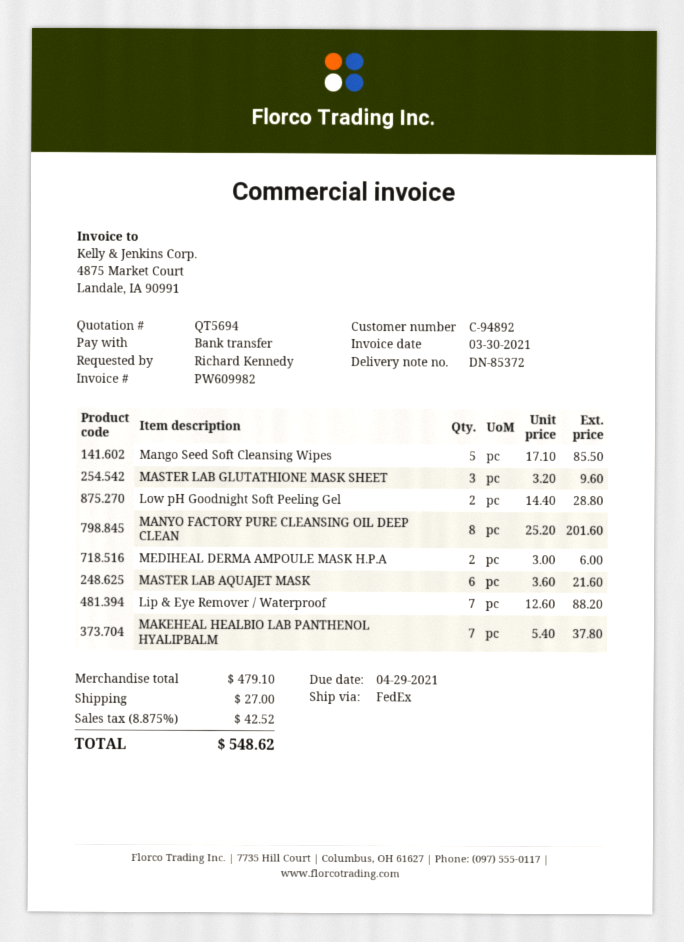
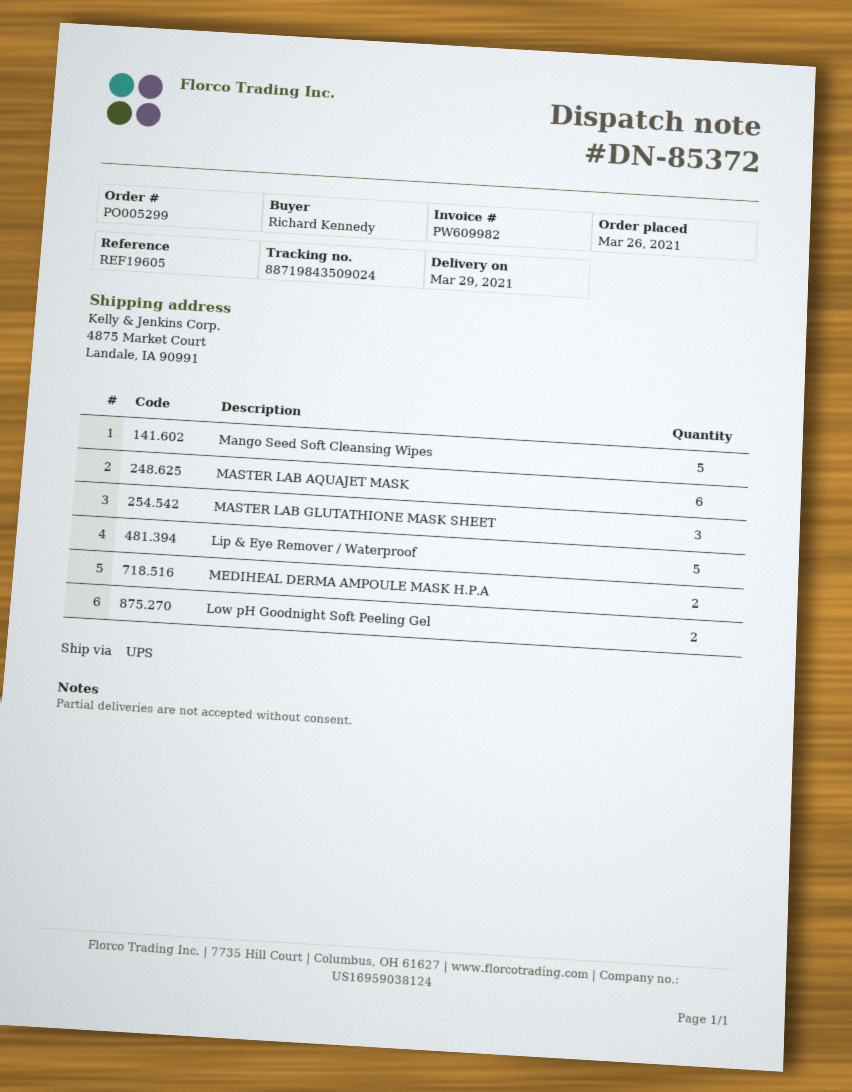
shipping method: FedEx -> UPS
MANYO FACTORY PURE CLEANSING OIL DEEP CLEAN: 8 -> none
Lip & Eye Remover / Waterproof: 7 -> 5
MAKEHEAL HEALBIO LAB PANTHENOL HYALIPBALM: 7 -> none

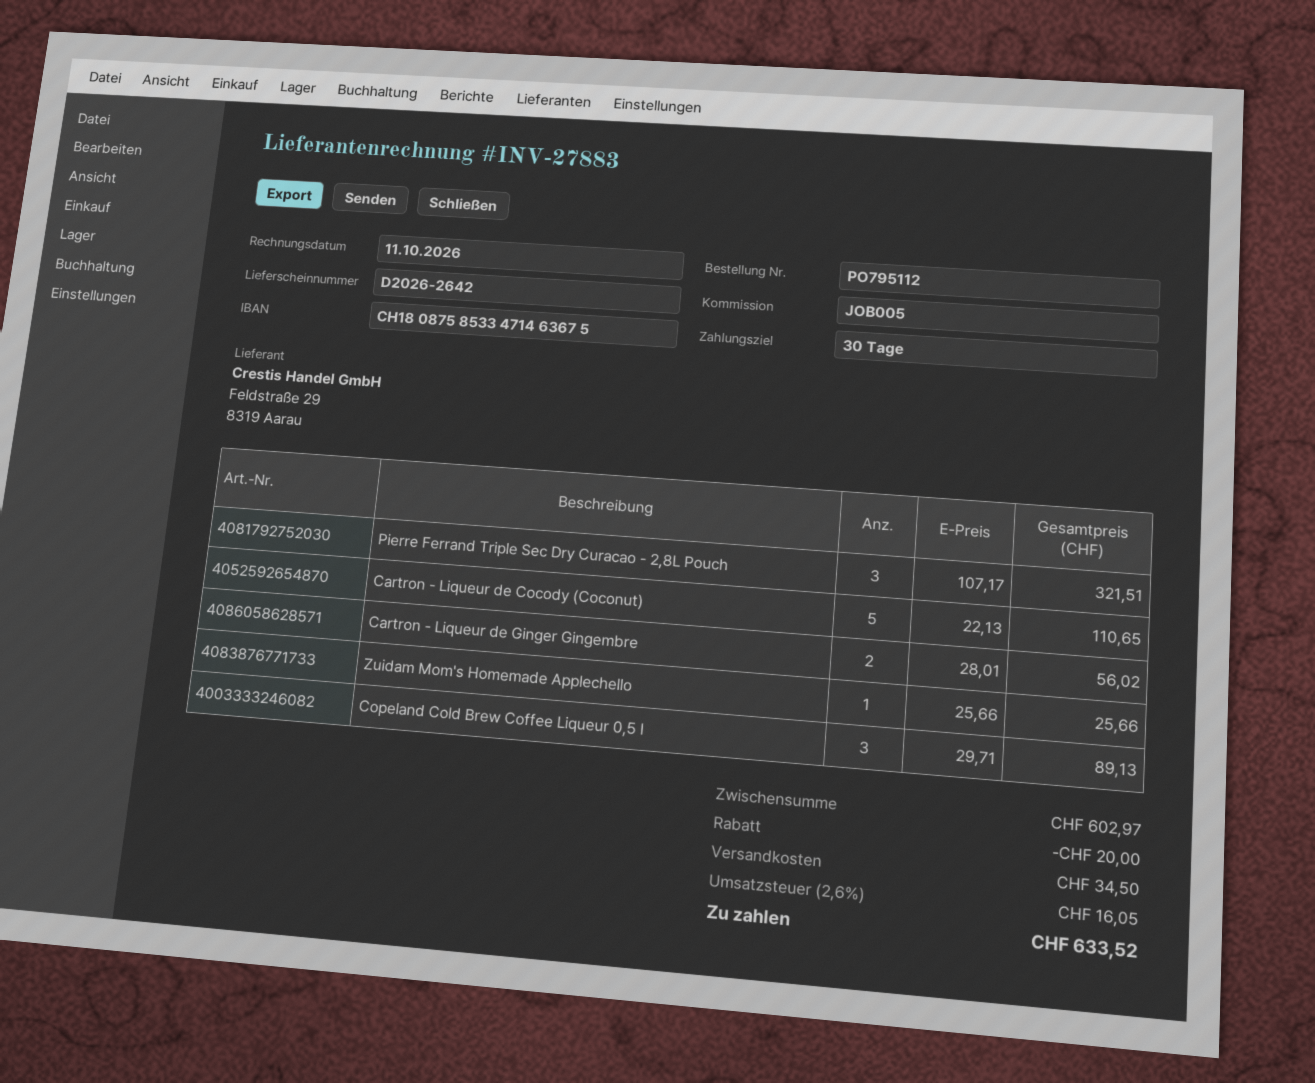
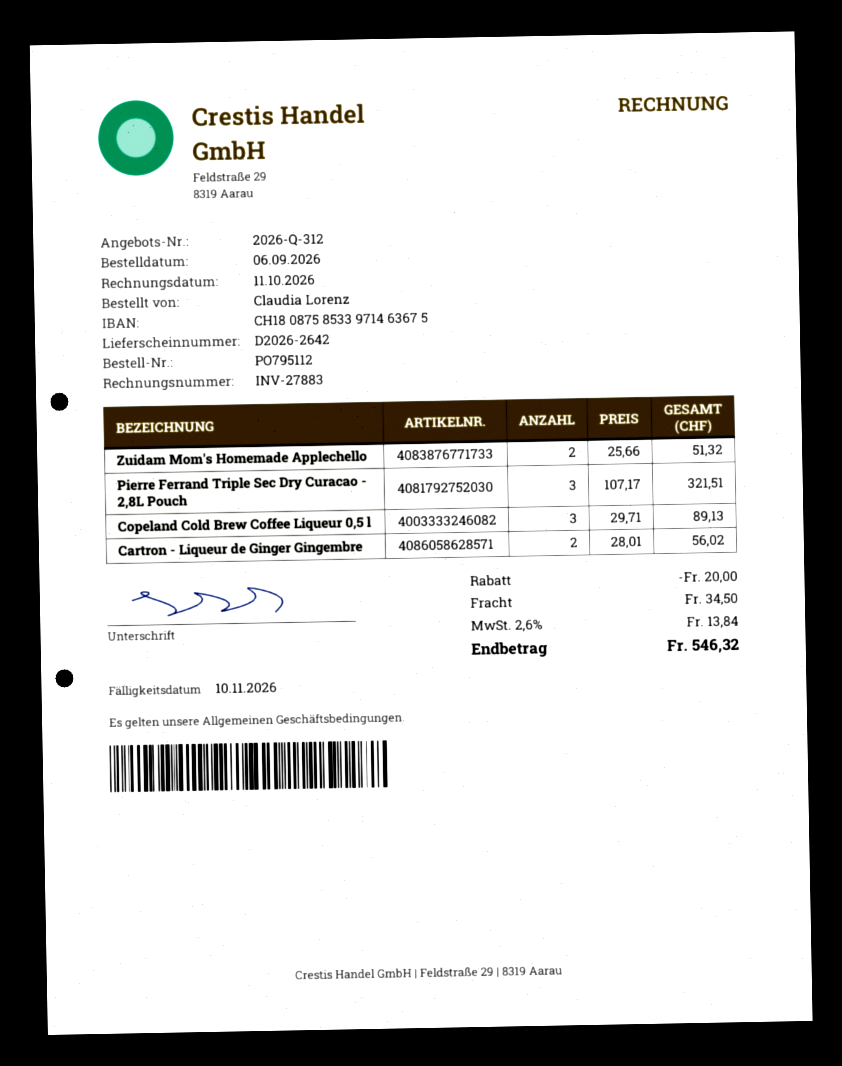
bank account: CH1808758533471463675 -> CH1808758533971463675
Cartron - Liqueur de Cocody (Coconut): 5 x 22.13 = 110.65 -> none
Zuidam Mom's Homemade Applechello: 1 x 25.66 = 25.66 -> 2 x 25.66 = 51.32
tax: 2.6% = 16.05 -> 2.6% = 13.84
total: 633.52 -> 546.32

=-=-=-=-=

◆ **ABOUT THIS TASK**
Only lines with the word "none" belong in the answer; copy each of them from the material above.

◆ **ANSWER TO THIS TASK**
MANYO FACTORY PURE CLEANSING OIL DEEP CLEAN: 8 -> none
MAKEHEAL HEALBIO LAB PANTHENOL HYALIPBALM: 7 -> none
Cartron - Liqueur de Cocody (Coconut): 5 x 22.13 = 110.65 -> none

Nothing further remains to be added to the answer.